Identify every line in the records below that contains the word "Steps", and copy each of those lines.
- - -
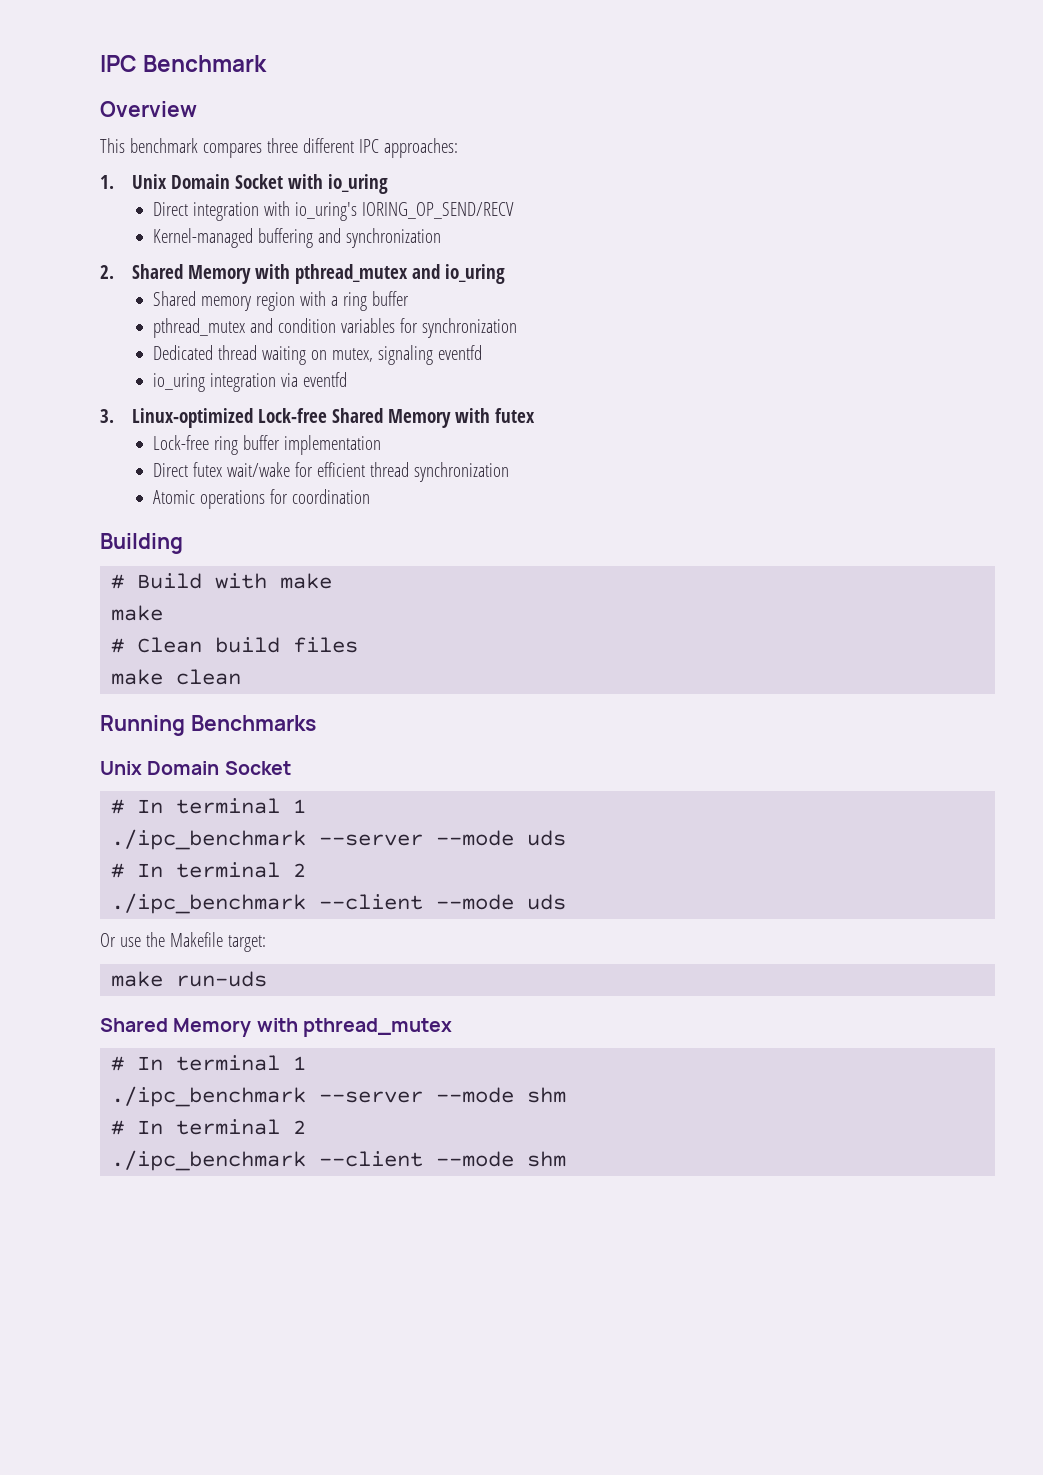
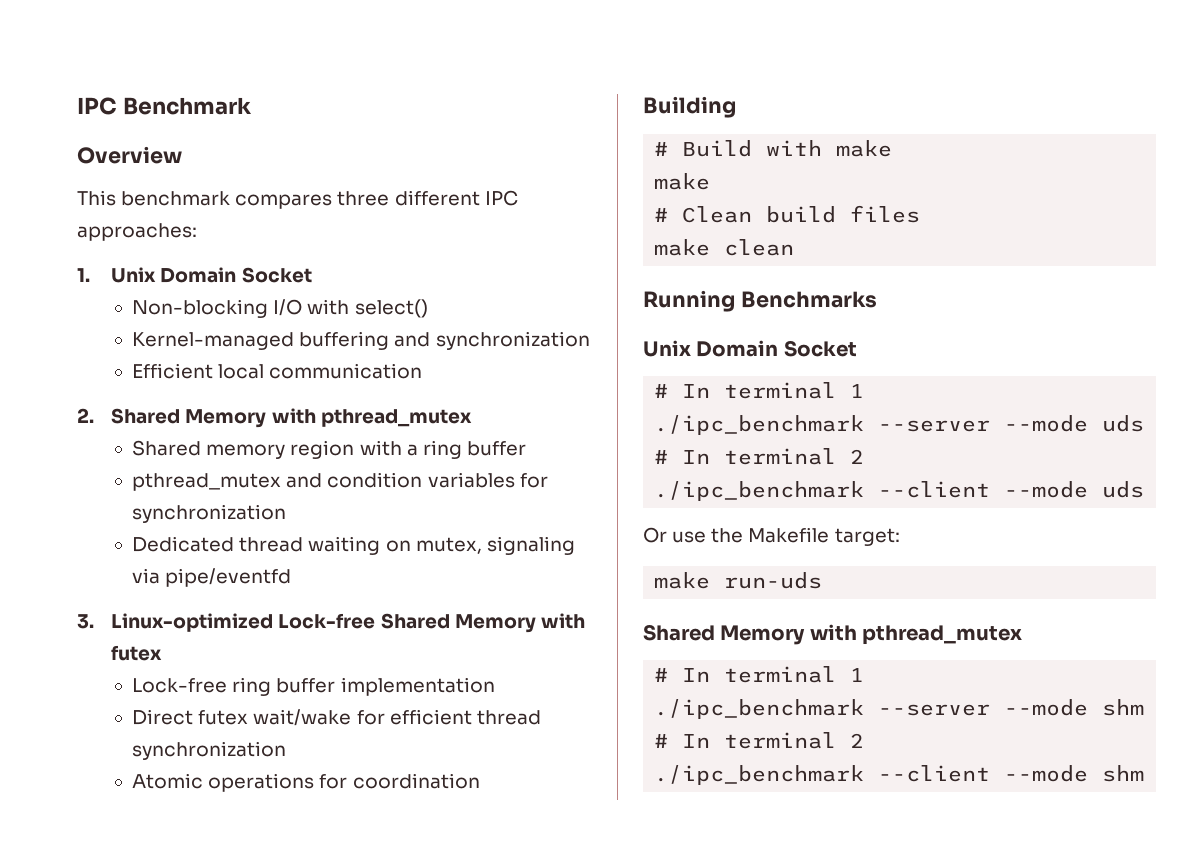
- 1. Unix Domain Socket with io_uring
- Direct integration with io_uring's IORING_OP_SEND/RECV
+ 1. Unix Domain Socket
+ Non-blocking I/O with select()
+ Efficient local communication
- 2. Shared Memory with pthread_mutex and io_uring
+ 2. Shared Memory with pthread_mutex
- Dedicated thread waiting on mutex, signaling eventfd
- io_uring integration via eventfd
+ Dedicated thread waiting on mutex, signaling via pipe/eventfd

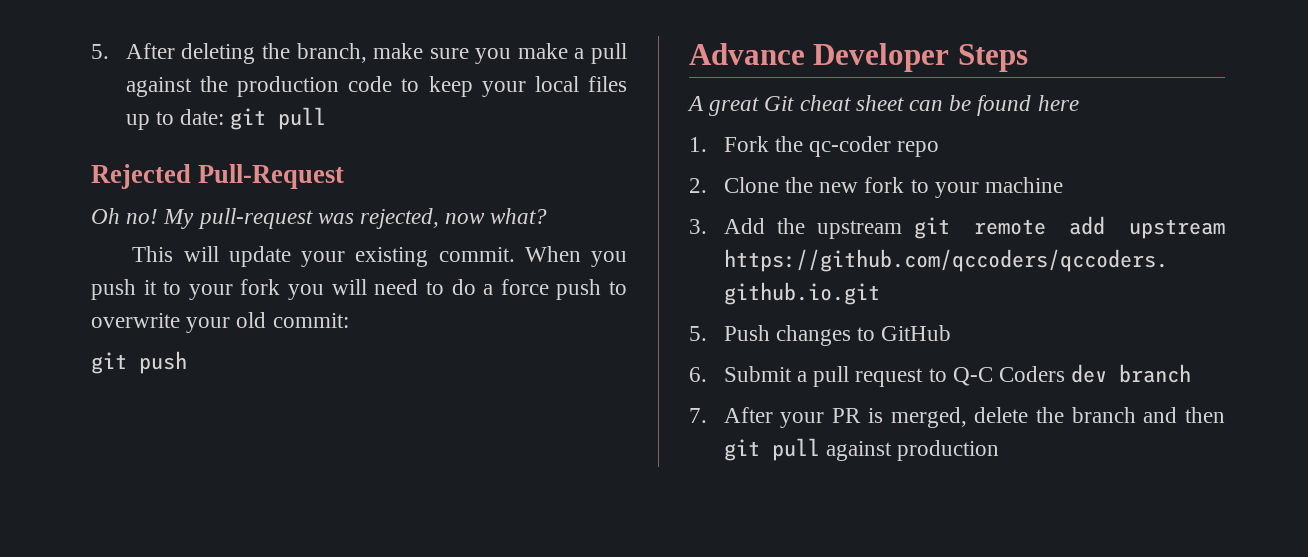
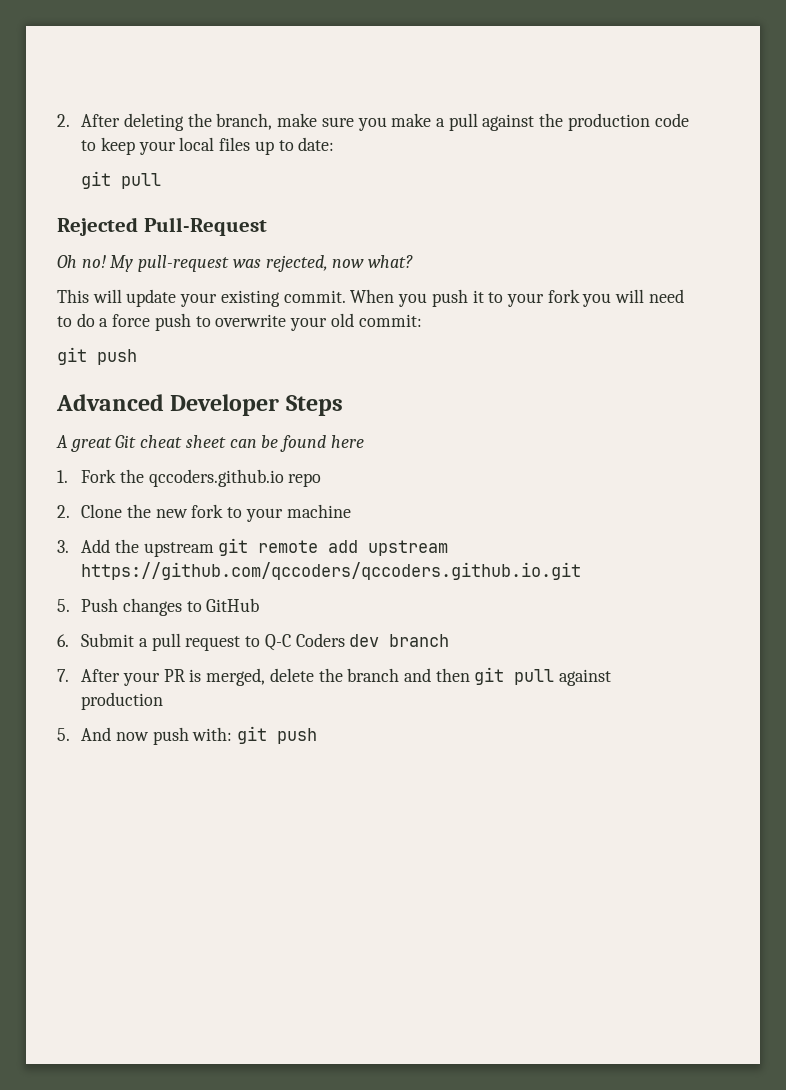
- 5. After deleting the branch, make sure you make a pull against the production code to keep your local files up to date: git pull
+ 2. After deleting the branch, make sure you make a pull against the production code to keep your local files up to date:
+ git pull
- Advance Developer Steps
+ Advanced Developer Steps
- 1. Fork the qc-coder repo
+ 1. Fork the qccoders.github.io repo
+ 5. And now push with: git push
- - -
* _Response to this exercise_
- Advance Developer Steps
+ Advanced Developer Steps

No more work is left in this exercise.